Quantifiers quantify the number of instances of a character, group or character class, denoted as P in the table below. Your quantifier should be placed after the character/group/character class that is being quantified. We will also explain what groups are in this context.

Quantifier Description
P* 0 or more instances of P
P+ 1 or more instances of P
P? 0 or 1 instance of P
P{m} Exactly m instances of P
P{m,} At least m instances of P
P{m,n} Between m and n instances of P

In the following example, let us try to extract all those names that contain more than 4 characters and less than 7 characters.

student_names <- c("Lee", "Carol", "Sameer", "Luca", "Rajan", "George Jr.")

str_extract(student_names, regex("^[A-z]{5,7}$")) #> [1] NA "Carol" "Sameer" NA "Rajan" NA In the above example, we used anchors ^ and $ to indicate an exact match. In absence of which a substring of George Jr. also gets displayed.

Let’s try to detect names of those individuals with one or more e or u.

str_detect(student_names, regex("[eu]+"))
#> [1]  TRUE FALSE  TRUE  TRUE FALSE  TRUE

In the last example, if we want to extract names that contain e or u we could follow this simple implementation . Points to note here:

• Character set [eu] could appear 1 or more times so we use quantifier +.

• .* matches 0 or any number of characters where . is a wildcard dot and * represents the quantifier 0 or many

• Pattern .*[eu]+.* looks for 1 or more numbers of [eu] that can be preceeded/followed by any number of other characters.

student_names <- c("Lee", "Carol", "Sameer", "Luca", "Rajan", "George Jr.")

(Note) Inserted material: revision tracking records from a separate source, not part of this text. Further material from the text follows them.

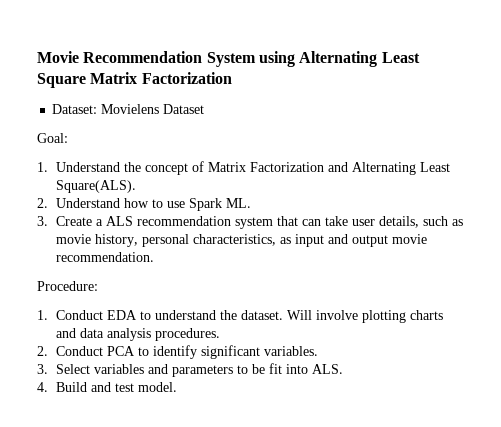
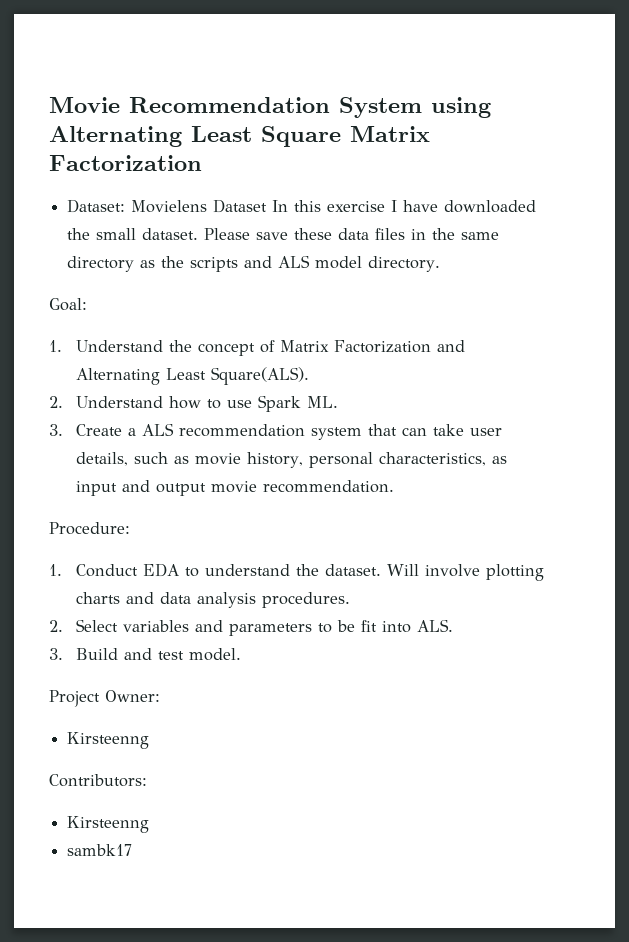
(205, 109) none -> [272,200,537,213] [67,228,500,240] [67,255,441,272] In this exercise I have downloaded the small dataset. Please save these data files in the same directory as the scripts and ALS model directory.
[56,345,319,359] [37,364,48,374] Conduct PCA to identify significant variables. // 3. -> (63, 626) none
[37,382,48,392] 4. -> [49,648,63,660] 3.
(178, 387) none -> [49,690,160,707] [67,732,150,749] [49,774,147,787] [67,816,150,833] [67,844,133,856] // Project Owner: // Kirsteenng // Contributors: // Kirsteenng // sambk17

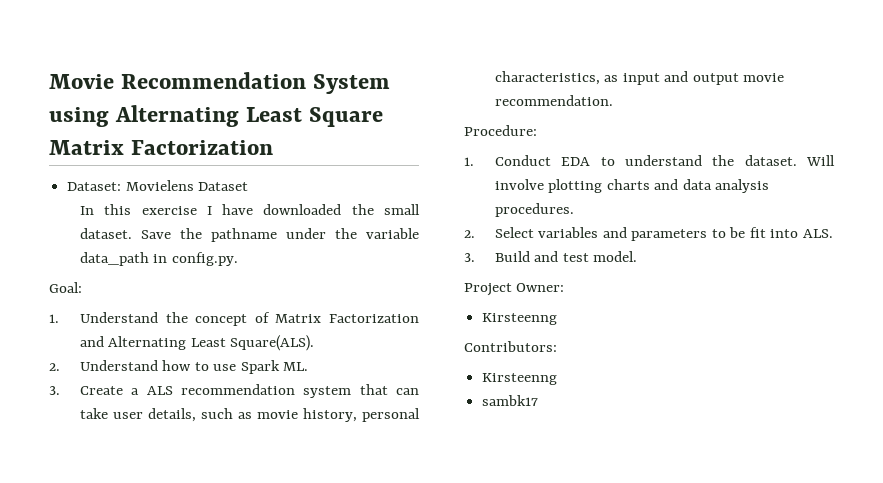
(268, 206) none -> (249, 186) //
[204,228,500,240] [67,255,441,272] Please save these data files in the same directory as the scripts and ALS model directory. -> [140,228,419,242] [79,252,238,266] Save the pathname under the variable data_path in config.py.

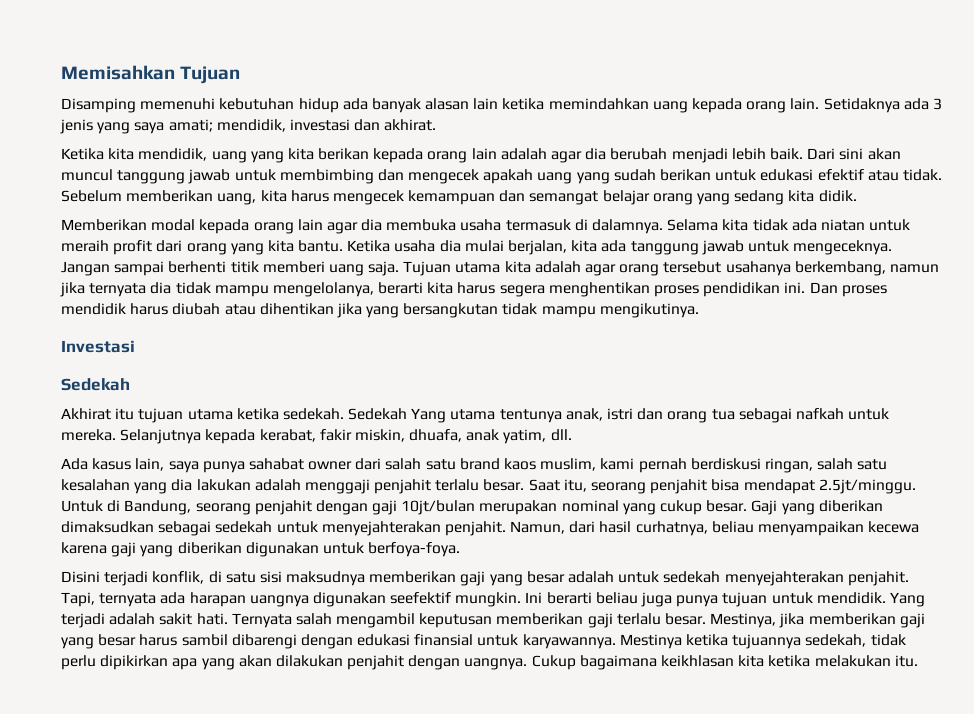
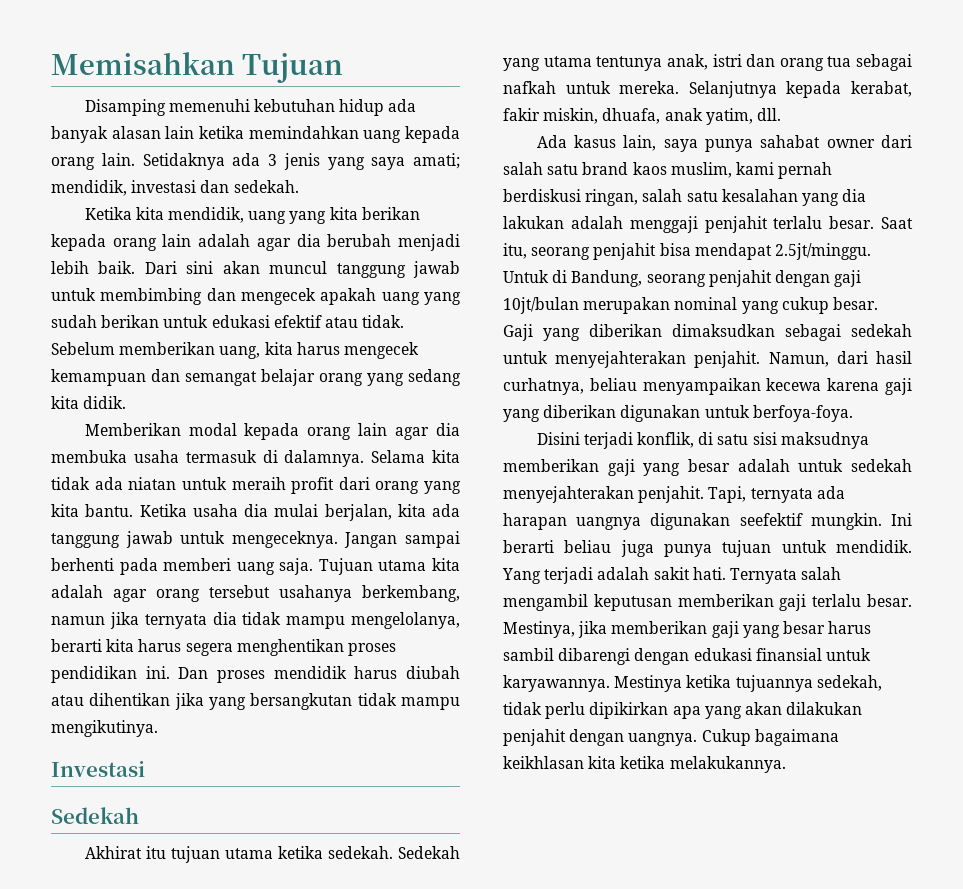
[384,119,437,131] akhirat. -> [233,180,299,193] sedekah.
[230,261,259,273] titik -> [119,558,158,575] pada
[411,408,447,423] Yang -> [503,58,540,71] yang
[814,655,918,667] melakukan itu. -> [669,756,786,773] melakukannya.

str_extract(student_names, regex(".*[eu]+.*"))
#> [1] "Lee"        NA           "Sameer"     "Luca"       NA
#> [6] "George Jr."

### 14.0.1 What do groups mean in Regex?

We visited character classes in one of the sections. For situations where we would like to group character classes or regex pattern before using a quantifier, we indicate grouping using paranthesis.

Consider an example where we would like to extract only strings with two names separated by a whitespace. For illustrative purpose, the strings end with a whitespace.

student_names <- c(
"Lee Zhang ",
"Carol Roberts ",
"Sameer ",
"Luca ",
"Rajan ",
"George Smith ")

str_extract(student_names, regex("([A-z]+[ ]){2}"))
#> [1] "Lee Zhang "     "Carol Roberts " NA               NA
#> [5] NA               "George Smith "

We could also use pre-built class [:alpha:] in the above example.

str_extract(student_names, regex("([:alpha:]+[ ]){2}"))
#> [1] "Lee Zhang "     "Carol Roberts " NA               NA
#> [5] NA               "George Smith "